4. One of your suggestions is for civilians to cry or fake cry. Why? The goal of crying is to try to create a human pause. Crying is often associated with someone in pain or in need of help. Crying creates feelings in the person crying, as well as the people seeing the crying. Crying gives the officer a moment to see you as a person in need of help. The goal of crying is slow things down. It gives the officer more time to give you the benefit of the doubt. The book is a very transformative book and requires critical thinking. It is important to keep in mind that the basic point of the book is to make it home alive at all costs. Survive the encounter with the police and fight later in court.
5. You also make a good point that when you are pulled over by the police, everyone in the car is pulled over. One of the things you suggest is using a cell phone to record the conversation with the police. What should a driver tell his/her passengers to do or not do? View this book as a survival kit.

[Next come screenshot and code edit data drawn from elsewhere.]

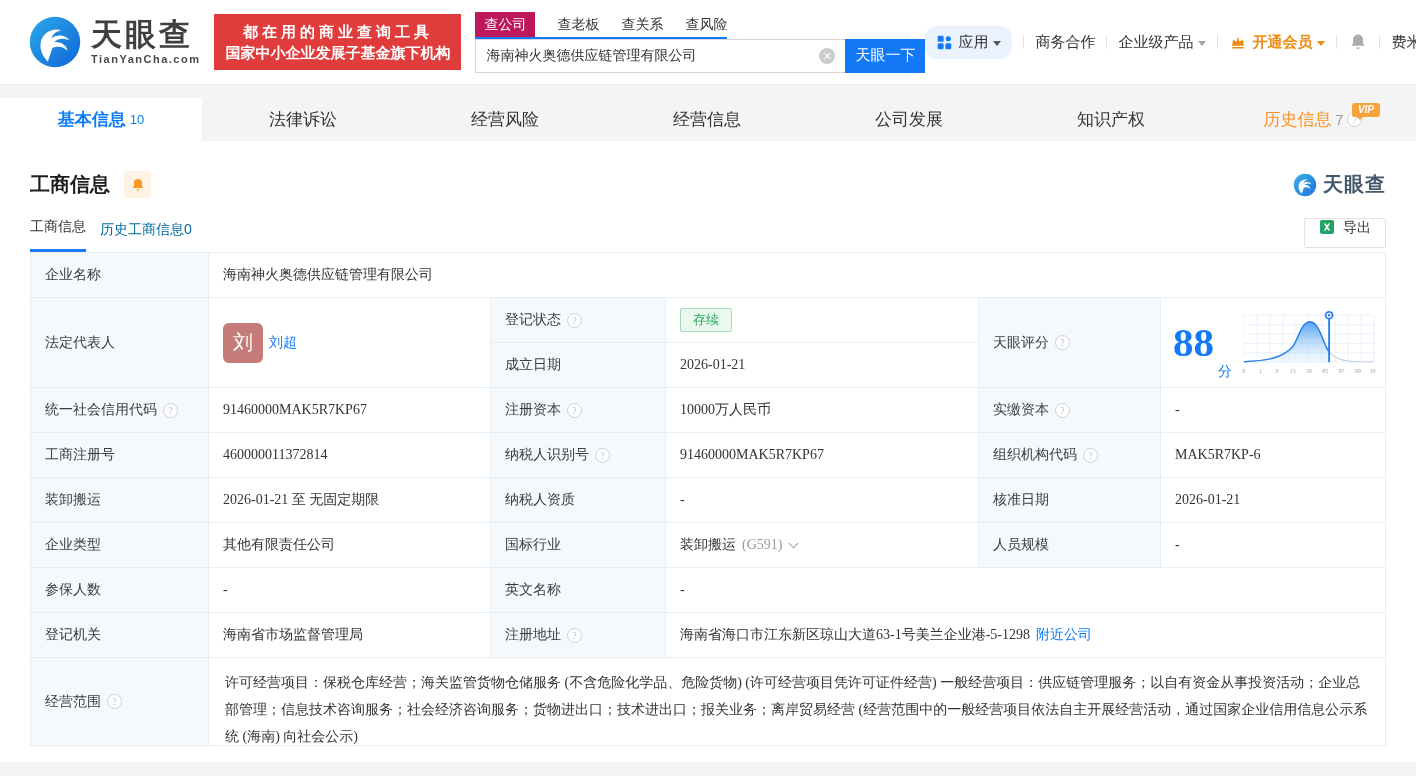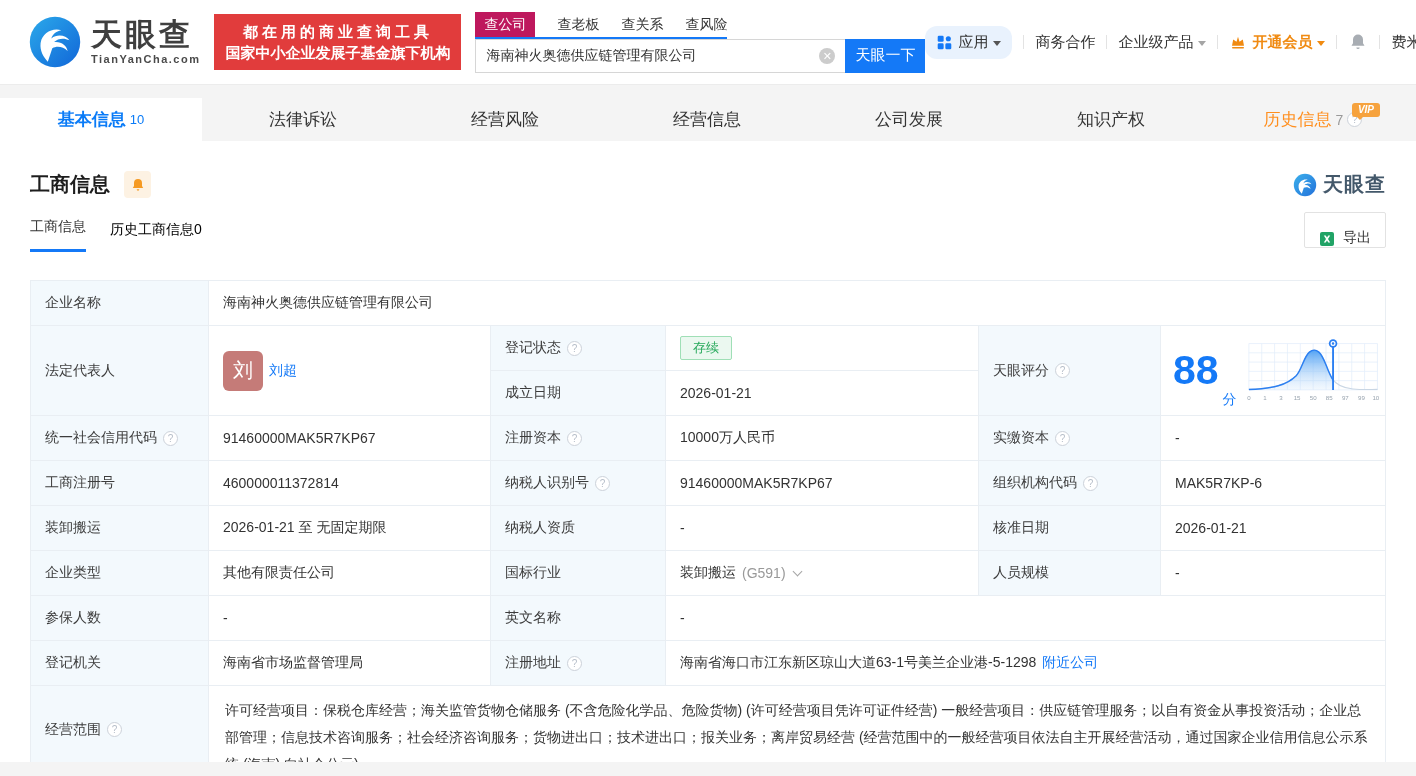--- a/index.html
+++ b/index.html
@@ -65,7 +65,7 @@
   .subtab-row { display:flex; align-items:flex-end; margin:20px 30px 0; position:relative; }
   .subtab { font-size:14px; padding-bottom:13px; cursor:pointer; }
   .subtab.active { color:#333; border-bottom:3px solid #1479f7; }
-  .subtab.inactive { color:#000000; margin-left:24px; }
+  .subtab.inactive { color:#0369a1; margin-left:14px; }
   .export-btn { position:absolute; right:0; bottom:4px; height:36px; padding:0 14px; background:#fff;
                 border:1px solid #e2e2e2; border-radius:2px; display:flex; align-items:flex-end; gap:8px;
                 font-size:14px; color:#333; cursor:pointer; font-family:inherit; }

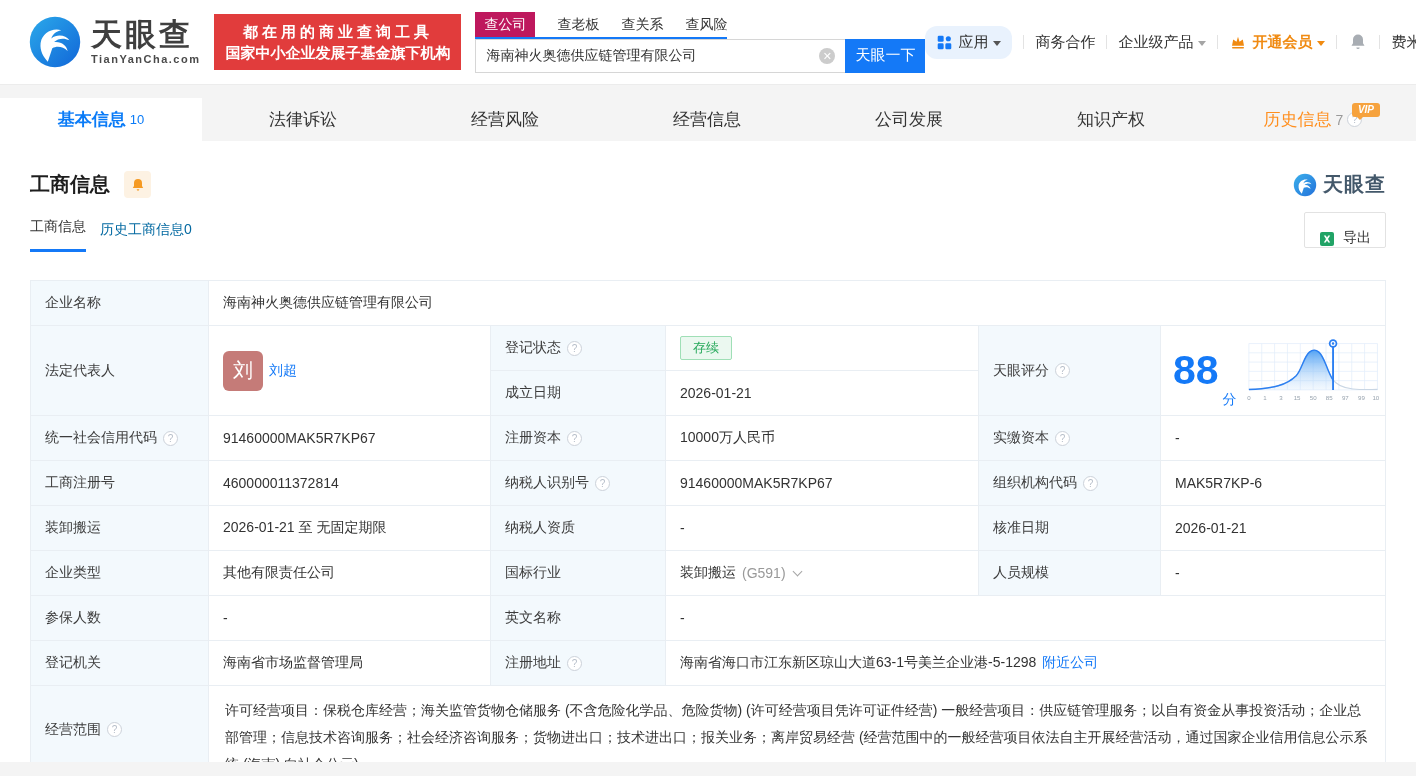--- a/index.html
+++ b/index.html
@@ -66,8 +66,8 @@
   .subtab { font-size:14px; padding-bottom:13px; cursor:pointer; }
   .subtab.active { color:#333; border-bottom:3px solid #1479f7; }
   .subtab.inactive { color:#0369a1; margin-left:14px; }
-  .export-btn { position:absolute; right:0; bottom:4px; height:36px; padding:0 14px; background:#fff;
-                border:1px solid #e2e2e2; border-radius:2px; display:flex; align-items:flex-end; gap:8px;
+  .export-btn { position:absolute; right:0; bottom:4px; height:30px; padding:0 14px; background:#fff;
+                border:1px solid #e2e2e2; border-radius:2px; display:flex; align-items:flex-start; gap:8px;
                 font-size:14px; color:#333; cursor:pointer; font-family:inherit; }
   
   .biz-table { margin:28px 30px 0; display:grid;

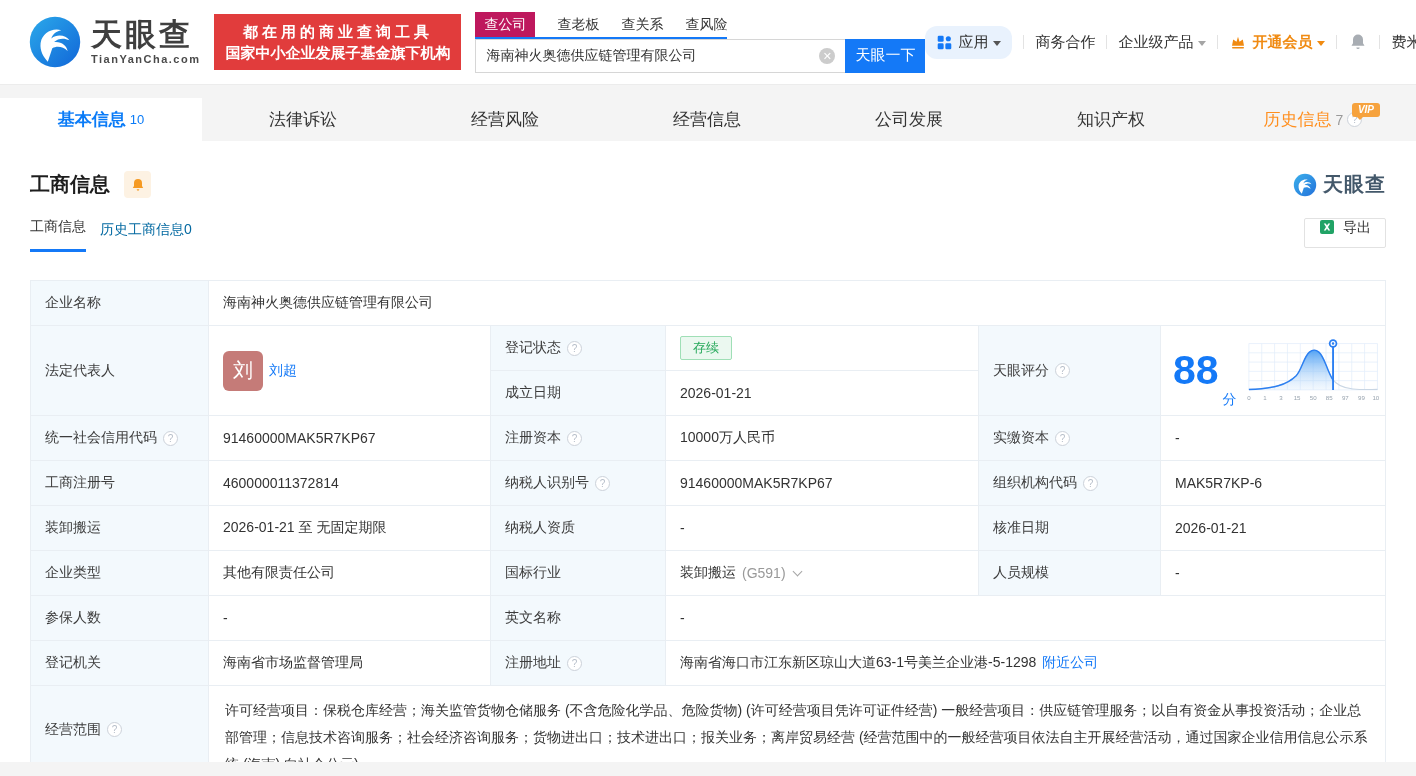--- a/index.html
+++ b/index.html
@@ -70,10 +70,10 @@
                 border:1px solid #e2e2e2; border-radius:2px; display:flex; align-items:flex-start; gap:8px;
                 font-size:14px; color:#333; cursor:pointer; font-family:inherit; }
   
-  .biz-table { margin:28px 30px 0; display:grid;
+  .biz-table { margin:0 30px 0; display:grid;
                grid-template-columns:178px 282px 175px 313px 182px 1fr;
                grid-template-rows:repeat(9,45px) 88px;
-               border-top:1px solid #e9eef3; border-left:1px solid #e9eef3; font-size:14px; }
+               border-top:1px solid #e9eef3; border-left:1px solid #e9eef3; font-size:14px;font-family:Liberation Serif, serif; }
   .cell { border-right:1px solid #e9eef3; border-bottom:1px solid #e9eef3; display:flex;
           align-items:center; padding:0 14px; gap:6px; min-width:0; }
   .lbl { background:#f3f9fd; color:#3c3c3c; }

If the stop is going well and no one feels threatened, you are on the safe side of the interaction. But if the stop is not going well and it is escalating, you have to decide what tools to deploy. Although the Supreme Court has been very clear about the right of a citizens to record, you do not want to do anything to antagonize the situation. I would consider recording until the officer tells you to stop. And if he tells you to stop, put it down but DO NOT turn it off.
6. How can law enforcement be better trained to help civilians understand the type of behavior that’s required of civilians when they are approached by the police? I think law enforcement spends 90% of their time dealing with the bad 5% of the population that they serve. This inherently and implicitly creates a bias. I recommend law enforcement spend more time with the other 95% of the citizens that they serve. If law enforcement really wants to understand the civilians of the population that they serve, they should utilize the local barbershop or beauty shop in that area, coach a team in the community they serve, attend community events, and go to the schools for reasons other than discipline. Finally, law enforcement officers should be trained on being super trainers. Officers should be going to schools and community events and teaching citizens how to interact with police officers.
Finally, for those of use with young people- especially black males and other loved ones what is the best immediate advice that we can give them today to save their life?
- The main goal during the stop is to survive the encounter.
- You must make the officer feel safe during the stop. The safer the officer feels, chances are the safer you are too.
- Promise them that no matter what happens during the encounter, if you can just get them home you can help fix them or it. But if there is no fixing the dead. In other words, survive today so that we can thrive tomorrow.